- Activity:
Each entry must be given again exactly as it appears, with images excluded.

- Excerpted records:

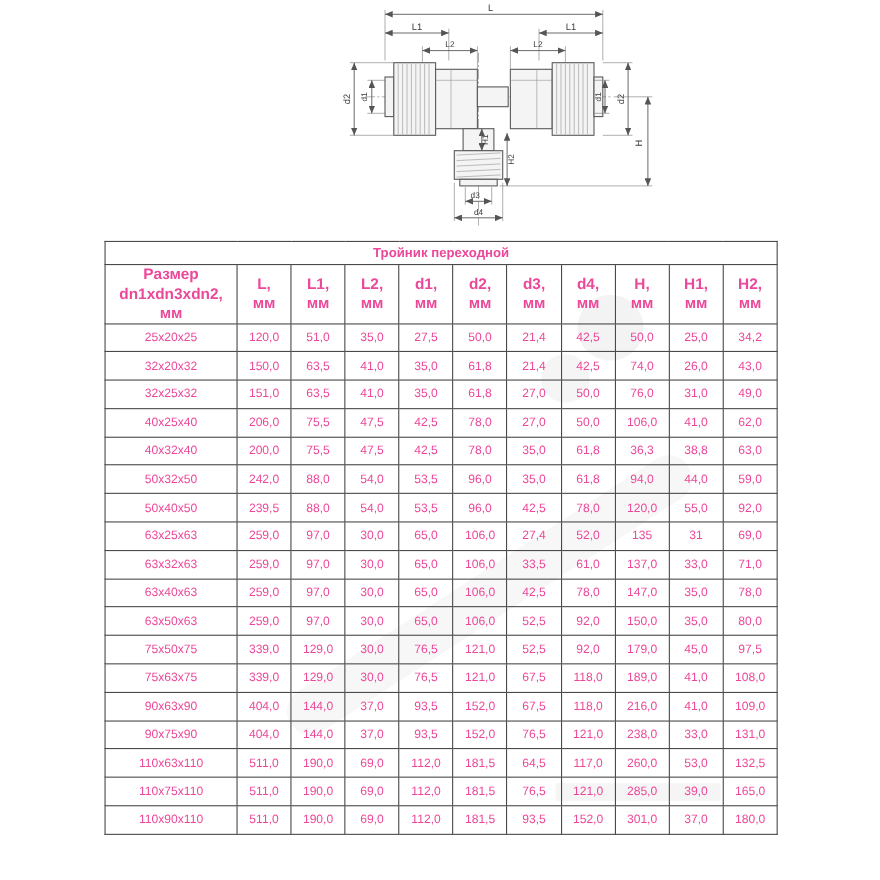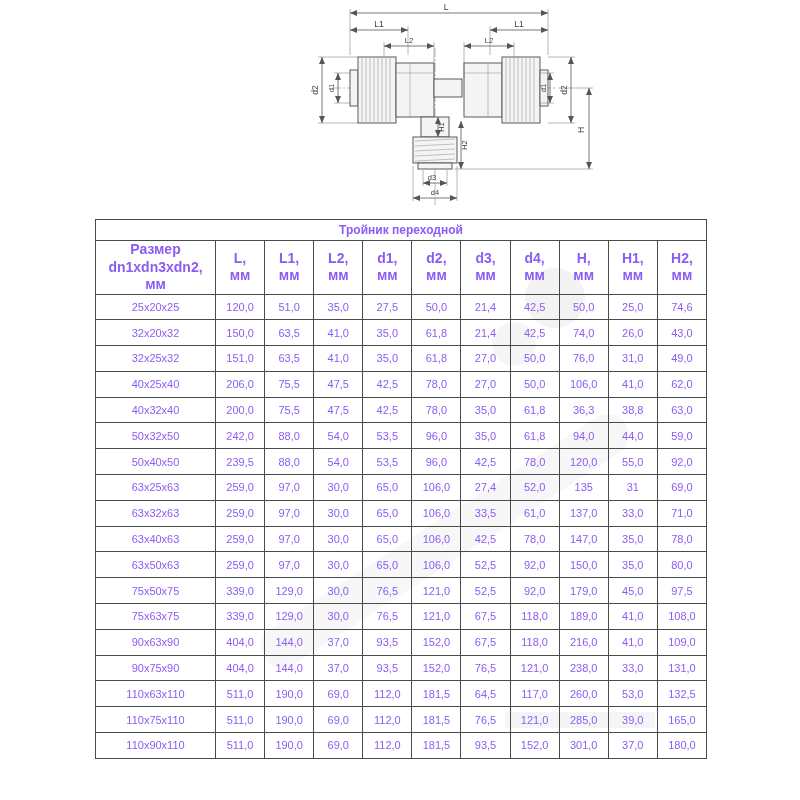--- a/index.html
+++ b/index.html
@@ -26,7 +26,7 @@
 
   
   .table-wrap{position:absolute;left:95px;top:219px;width:612px;}
-  table.spec{border-collapse:collapse;table-layout:fixed;width:100%;color:#8b5cf6;}
+  table.spec{border-collapse:collapse;table-layout:fixed;width:100%;color:#ec4899;}
   table.spec th,table.spec td{border:1.5px solid #4a4a4a;text-align:center;
       vertical-align:middle;padding:0;overflow:hidden;}
   .title-cell{height:20px;font-size:12px;font-weight:bold;}

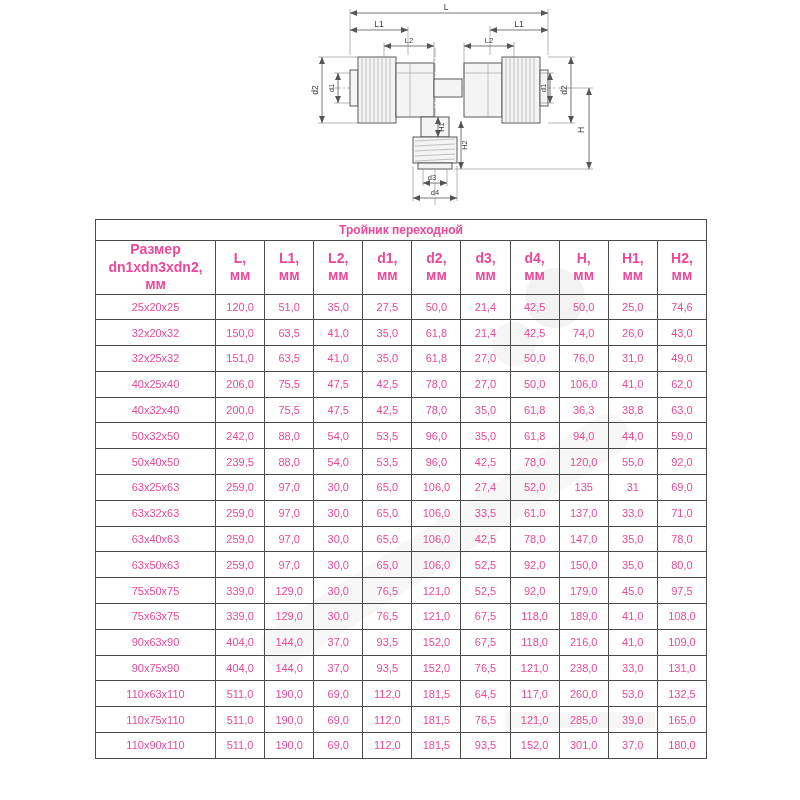--- a/index.html
+++ b/index.html
@@ -237,7 +237,7 @@
             <td>42,5</td>
             <td>50,0</td>
             <td>25,0</td>
-            <td>74,6</td>
+            <td>34,2</td>
           </tr>
           <tr>
             <td>32x20x32</td>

- Written answer:
--- a/index.html
+++ b/index.html
@@ -26,7 +26,7 @@
 
   
   .table-wrap{position:absolute;left:95px;top:219px;width:612px;}
-  table.spec{border-collapse:collapse;table-layout:fixed;width:100%;color:#8b5cf6;}
+  table.spec{border-collapse:collapse;table-layout:fixed;width:100%;color:#ec4899;}
   table.spec th,table.spec td{border:1.5px solid #4a4a4a;text-align:center;
       vertical-align:middle;padding:0;overflow:hidden;}
   .title-cell{height:20px;font-size:12px;font-weight:bold;}

--- a/index.html
+++ b/index.html
@@ -237,7 +237,7 @@
             <td>42,5</td>
             <td>50,0</td>
             <td>25,0</td>
-            <td>74,6</td>
+            <td>34,2</td>
           </tr>
           <tr>
             <td>32x20x32</td>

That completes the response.